INTERVIEW - STATUS OF THE ENERGY BILL - SCOTT SKLAR
Scott Sklar | The Stella Group
|Small business qualify for the 30% solar and fuel cell investment tax credit, and receive 5-year accelerated depreciation, incentives for 50% lighting reductions, use of combined heat and power are now part of the House and Senate bills.|
|Scott Sklar - The Stella Group|
1. While the House-passed and Senate-passed Energy Bills are not exactly alike, they have much in common on renewable energy and efficiency. In regard to residential applications for energy efficiency and renewables, what will likely be available?

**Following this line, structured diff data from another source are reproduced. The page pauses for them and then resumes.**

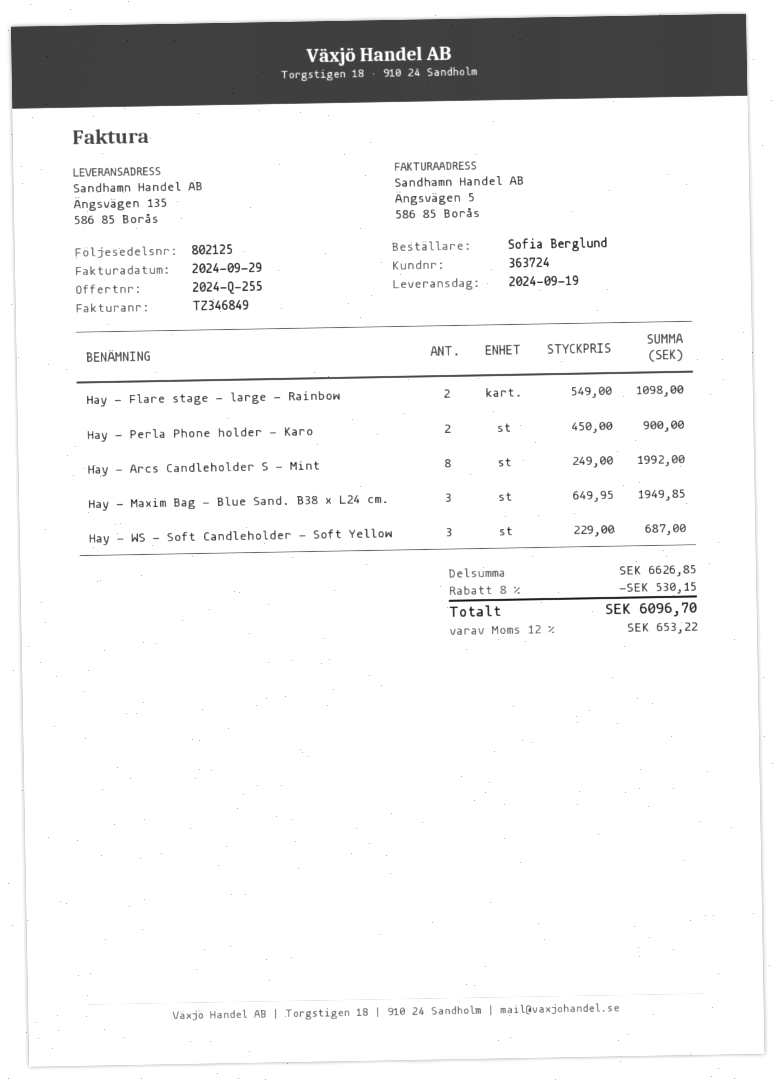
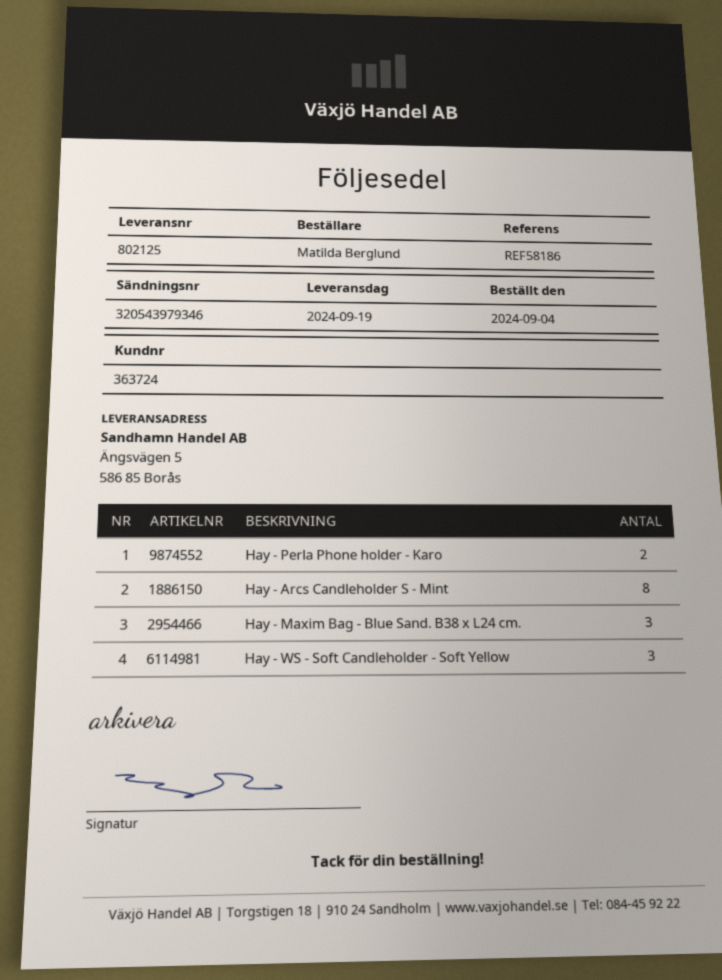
ordered by: Sofia Berglund -> Matilda Berglund
ship to: Ängsvägen 135, 586 85 Borås -> Ängsvägen 5, 586 85 Borås
Hay - Flare stage - large - Rainbow: 2 -> none

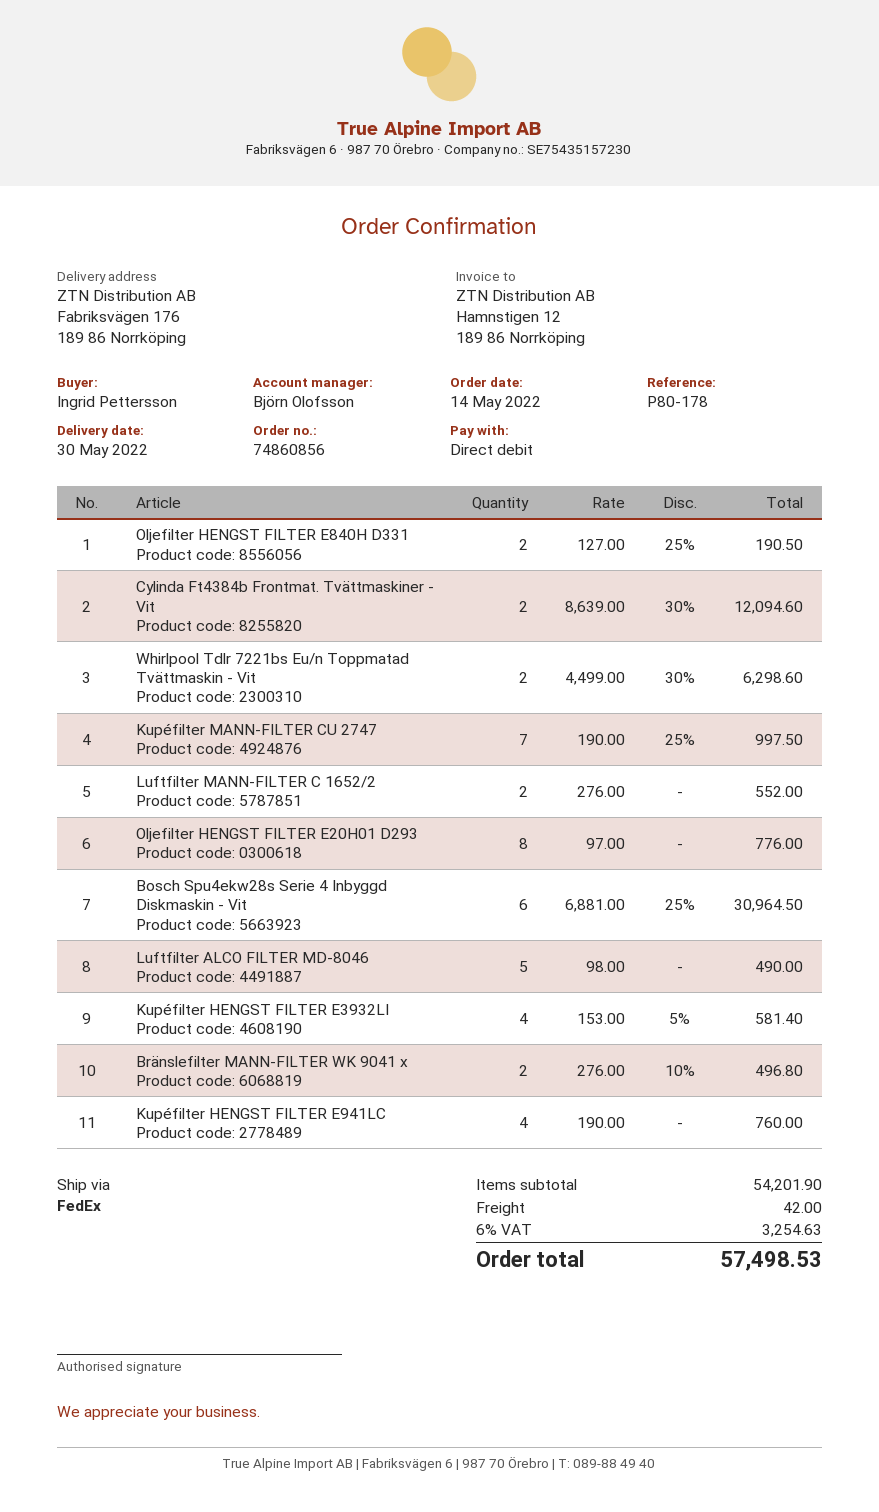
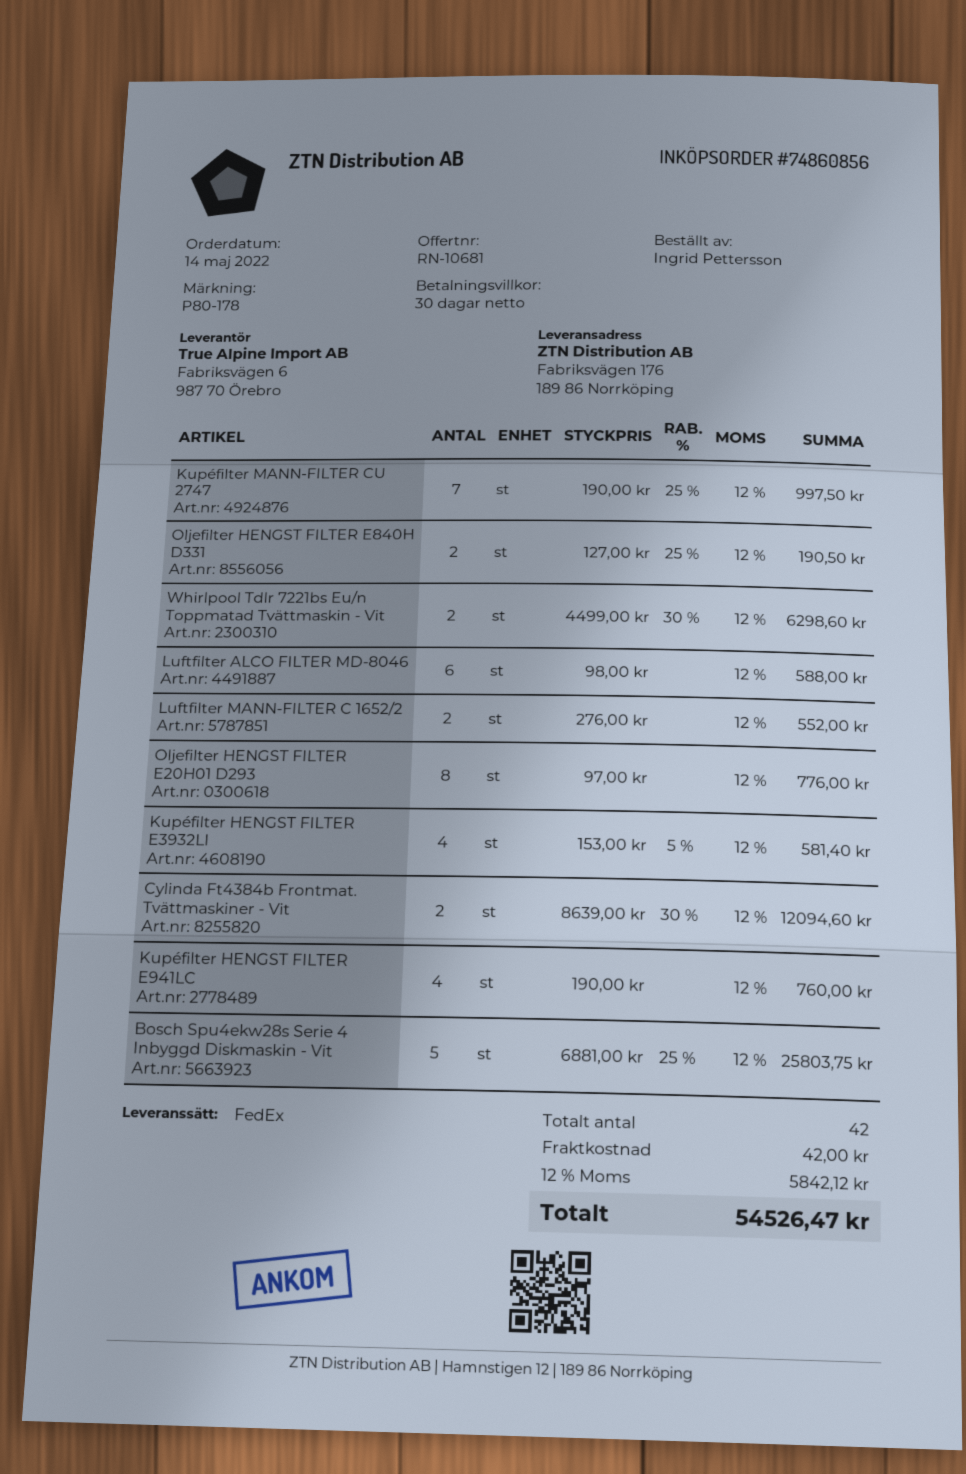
Bosch Spu4ekw28s Serie 4 Inbyggd Diskmaskin - Vit: 6 x 6881.00 - 25% = 30964.50 -> 5 x 6881.00 - 25% = 25803.75
Luftfilter ALCO FILTER MD-8046: 5 x 98.00 = 490.00 -> 6 x 98.00 = 588.00
Bränslefilter MANN-FILTER WK 9041 x: 2 x 276.00 - 10% = 496.80 -> none
tax: 6% = 3254.63 -> 12% = 5842.12
total: 57498.53 -> 54526.47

According to the Washintgton-based ACEEE, "The two new efficiency provisions in the House bill are the inclusion of energy efficiency as an eligible resource for a national Renewable Electricity Standard (RES), and the addition of walk-in commercial refrigerators and metal halide lighting to the list of appliance efficiency standards. These augment provisions in the bill that was sent to the House floor, which included improvements to national and state building codes, efficiency standards for incandescent lamps and other products, an update and expansion of the federal appliance and equipment standards program, and provisions to increase use of combined heat and power systems in the industrial and institutional sectors. The House bill also includes a tax package that extends and expands energy efficiency tax incentives."
ACEEE further states, "The bill the Senate passed in June does not include many of these House provisions. On the other hand, the Senate bill includes two major provisions not in the House bill - increases to Corporate Average Fuel Economy Standards for cars and light trucks, and steadily increasing mandatory targets for oil savings over the 2016-2031 period. Neither provision is iron-clad, in that both allow substantial regulatory discretion. The Senate Finance Committee also reported out a more comprehensive set of energy efficiency tax incentives than are contained in the House bill.".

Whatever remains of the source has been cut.